Trial #37: maximum creativity and minimum limitations

I forgot about this stage of science when I wrote about the monotony of data collection. A few of my shipmates agree that this stage may also be very time consuming, with the potential for fun. This is the testing stage. How do you measure something that no one has ever measured before? or in your lab or field site? Does your equipment work? If not, how can you make it work? What did they mean in the protocol that you are trying to follow? This part of science is really about engineering. This is crucial in the question of how do we know.  

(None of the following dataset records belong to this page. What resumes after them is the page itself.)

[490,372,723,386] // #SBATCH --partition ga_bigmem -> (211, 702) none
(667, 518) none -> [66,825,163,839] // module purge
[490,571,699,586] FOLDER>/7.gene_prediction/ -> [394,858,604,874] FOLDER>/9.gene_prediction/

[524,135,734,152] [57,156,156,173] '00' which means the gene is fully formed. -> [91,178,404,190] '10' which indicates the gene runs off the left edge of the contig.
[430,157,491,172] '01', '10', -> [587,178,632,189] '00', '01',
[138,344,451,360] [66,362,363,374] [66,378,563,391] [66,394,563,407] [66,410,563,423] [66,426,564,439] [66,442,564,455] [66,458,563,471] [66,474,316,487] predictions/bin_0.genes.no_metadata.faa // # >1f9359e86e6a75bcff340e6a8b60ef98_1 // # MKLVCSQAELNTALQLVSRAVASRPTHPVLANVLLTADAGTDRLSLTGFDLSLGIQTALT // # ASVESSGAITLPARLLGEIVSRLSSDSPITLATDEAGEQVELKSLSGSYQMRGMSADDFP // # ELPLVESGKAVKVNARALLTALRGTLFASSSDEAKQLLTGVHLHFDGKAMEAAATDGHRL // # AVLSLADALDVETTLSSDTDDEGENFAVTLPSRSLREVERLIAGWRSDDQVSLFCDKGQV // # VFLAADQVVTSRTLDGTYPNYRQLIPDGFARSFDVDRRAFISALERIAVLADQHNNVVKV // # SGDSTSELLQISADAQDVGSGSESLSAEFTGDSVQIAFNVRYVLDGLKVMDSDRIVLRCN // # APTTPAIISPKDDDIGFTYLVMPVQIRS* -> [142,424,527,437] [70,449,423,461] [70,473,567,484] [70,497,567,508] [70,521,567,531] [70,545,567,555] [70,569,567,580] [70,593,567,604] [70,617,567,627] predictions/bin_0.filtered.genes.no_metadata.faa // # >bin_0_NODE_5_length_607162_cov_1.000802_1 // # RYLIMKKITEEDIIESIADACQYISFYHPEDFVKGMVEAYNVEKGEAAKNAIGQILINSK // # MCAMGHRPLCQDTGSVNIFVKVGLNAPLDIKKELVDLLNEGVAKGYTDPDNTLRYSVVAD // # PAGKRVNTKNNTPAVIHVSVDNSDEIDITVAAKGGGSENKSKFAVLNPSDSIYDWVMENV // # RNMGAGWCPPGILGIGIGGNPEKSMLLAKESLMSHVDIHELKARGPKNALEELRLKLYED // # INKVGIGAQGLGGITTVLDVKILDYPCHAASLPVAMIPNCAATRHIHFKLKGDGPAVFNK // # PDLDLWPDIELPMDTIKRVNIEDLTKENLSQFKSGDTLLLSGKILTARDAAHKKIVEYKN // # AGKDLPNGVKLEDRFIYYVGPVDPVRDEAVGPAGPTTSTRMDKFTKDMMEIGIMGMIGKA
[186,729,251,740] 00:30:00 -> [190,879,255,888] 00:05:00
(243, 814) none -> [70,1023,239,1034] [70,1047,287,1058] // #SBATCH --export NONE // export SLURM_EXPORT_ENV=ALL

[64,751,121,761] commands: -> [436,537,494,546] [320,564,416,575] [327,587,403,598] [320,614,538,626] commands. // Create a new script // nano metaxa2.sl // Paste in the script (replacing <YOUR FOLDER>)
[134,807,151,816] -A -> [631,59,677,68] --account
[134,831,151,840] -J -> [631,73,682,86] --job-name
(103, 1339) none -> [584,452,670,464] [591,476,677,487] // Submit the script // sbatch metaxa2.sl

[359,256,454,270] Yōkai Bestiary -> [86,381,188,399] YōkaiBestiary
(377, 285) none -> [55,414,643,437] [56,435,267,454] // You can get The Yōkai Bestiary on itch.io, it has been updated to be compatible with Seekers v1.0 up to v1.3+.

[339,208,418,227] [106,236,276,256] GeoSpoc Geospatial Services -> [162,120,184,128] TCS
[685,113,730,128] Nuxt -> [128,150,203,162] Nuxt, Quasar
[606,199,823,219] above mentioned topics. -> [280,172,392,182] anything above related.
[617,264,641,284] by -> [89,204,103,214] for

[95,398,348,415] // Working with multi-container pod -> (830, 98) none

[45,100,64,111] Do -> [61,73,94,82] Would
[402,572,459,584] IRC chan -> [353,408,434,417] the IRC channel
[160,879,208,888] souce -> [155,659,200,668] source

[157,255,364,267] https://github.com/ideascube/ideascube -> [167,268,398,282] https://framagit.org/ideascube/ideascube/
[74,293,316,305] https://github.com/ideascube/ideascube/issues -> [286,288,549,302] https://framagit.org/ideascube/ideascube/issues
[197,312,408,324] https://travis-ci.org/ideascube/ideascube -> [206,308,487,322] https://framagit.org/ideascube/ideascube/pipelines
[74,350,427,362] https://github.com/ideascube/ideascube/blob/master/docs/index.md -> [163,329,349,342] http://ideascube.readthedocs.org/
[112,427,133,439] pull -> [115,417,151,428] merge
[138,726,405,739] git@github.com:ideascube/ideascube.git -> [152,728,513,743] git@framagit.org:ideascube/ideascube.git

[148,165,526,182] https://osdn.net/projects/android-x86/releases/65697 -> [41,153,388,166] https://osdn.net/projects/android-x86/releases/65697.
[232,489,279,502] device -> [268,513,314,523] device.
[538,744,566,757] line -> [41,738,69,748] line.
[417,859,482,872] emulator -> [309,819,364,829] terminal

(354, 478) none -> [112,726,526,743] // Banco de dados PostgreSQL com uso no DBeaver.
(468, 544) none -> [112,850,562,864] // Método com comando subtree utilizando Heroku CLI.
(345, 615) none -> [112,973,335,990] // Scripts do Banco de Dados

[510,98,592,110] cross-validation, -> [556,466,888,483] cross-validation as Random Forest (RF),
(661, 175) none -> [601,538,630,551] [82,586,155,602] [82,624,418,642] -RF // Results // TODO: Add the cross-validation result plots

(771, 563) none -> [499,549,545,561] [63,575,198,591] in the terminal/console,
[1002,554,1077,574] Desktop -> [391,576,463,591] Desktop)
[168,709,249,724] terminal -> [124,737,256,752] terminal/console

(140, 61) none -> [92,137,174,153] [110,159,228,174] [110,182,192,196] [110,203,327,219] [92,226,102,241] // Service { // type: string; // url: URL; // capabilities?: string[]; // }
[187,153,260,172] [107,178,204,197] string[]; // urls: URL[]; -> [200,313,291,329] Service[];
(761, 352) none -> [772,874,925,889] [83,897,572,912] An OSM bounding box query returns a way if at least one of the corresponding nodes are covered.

Scientific seafloor drilling over the last 40 years has developed many techniques and systems to study the seafloor rocks. From simple scales used to weigh samples to the scanning instruments, so much has been modified, tinkered with, and re-created to specifically deal with ship board issues (the boat is always vibrating and moving) as well as specific needs for studying the rocks. The technicians have to know the instruments inside and out and have the ability troubleshoot out at sea. I’m in the process of editing a video about how we measure weight on the ship.
 
On this cruise, the scientists are using mostly the tried and true methods.  One new instrument caught my eye.  Are they checking the heartbeat of the core?  Yuzuru is testing the release of strain in this piece of core. This method has been used in Japan on core from the subduction zone there.  This is a first for the JR, so I’m sure he spent a lot of time setting it up and making sure that it is really working here.  Strain is very important to understand in a subduction zone – this is where plates are moving into each other.
 
(picture from Lisa)
 
My high school interns learn quickly about this stage.  Things rarely go smoothly the first time.  I remember one student who spent much of the summer helping with the secondary project becuase an instrument was broken for the primary project.  He got to learn a lot about repairing the instrument, rather than collecting data from it.  I’m looking forward to Saturday when I’ll be talking with some of the high school interns from last summer.
 
We learn and teach in school that science the results of trials. It sounds so simple. Trials. Just add X and Y a few times and, voila, you have the answer Z. The part about the many many trials is not explained or emphasized. Nor is the part about how to really add X and Y. It is the details that are so important to compare results. Or who figured out how to measure the answer Z. How do you really know that the answer is Z rather than Z +1. Some of this testing phase is where the creativity of scientists and engineers come out.
 
We are FAR from understanding everything about how the Earth system works, let alone how to design all the tools and experiments to get us there. That is the exciting thing about science. There is still so much to learn and do. Marta says that her job as an academic scientist is the best in the world because it has maximum creativity and minimum limitations. She has a question about the chemistry and fluid flow in subduction zones and she goes to figure it out. Marta has been involved in deep earth drilling for a long time and continues to ask new questions. 
 
There is so much still to discover. We don’t have all the answers or even all the questions.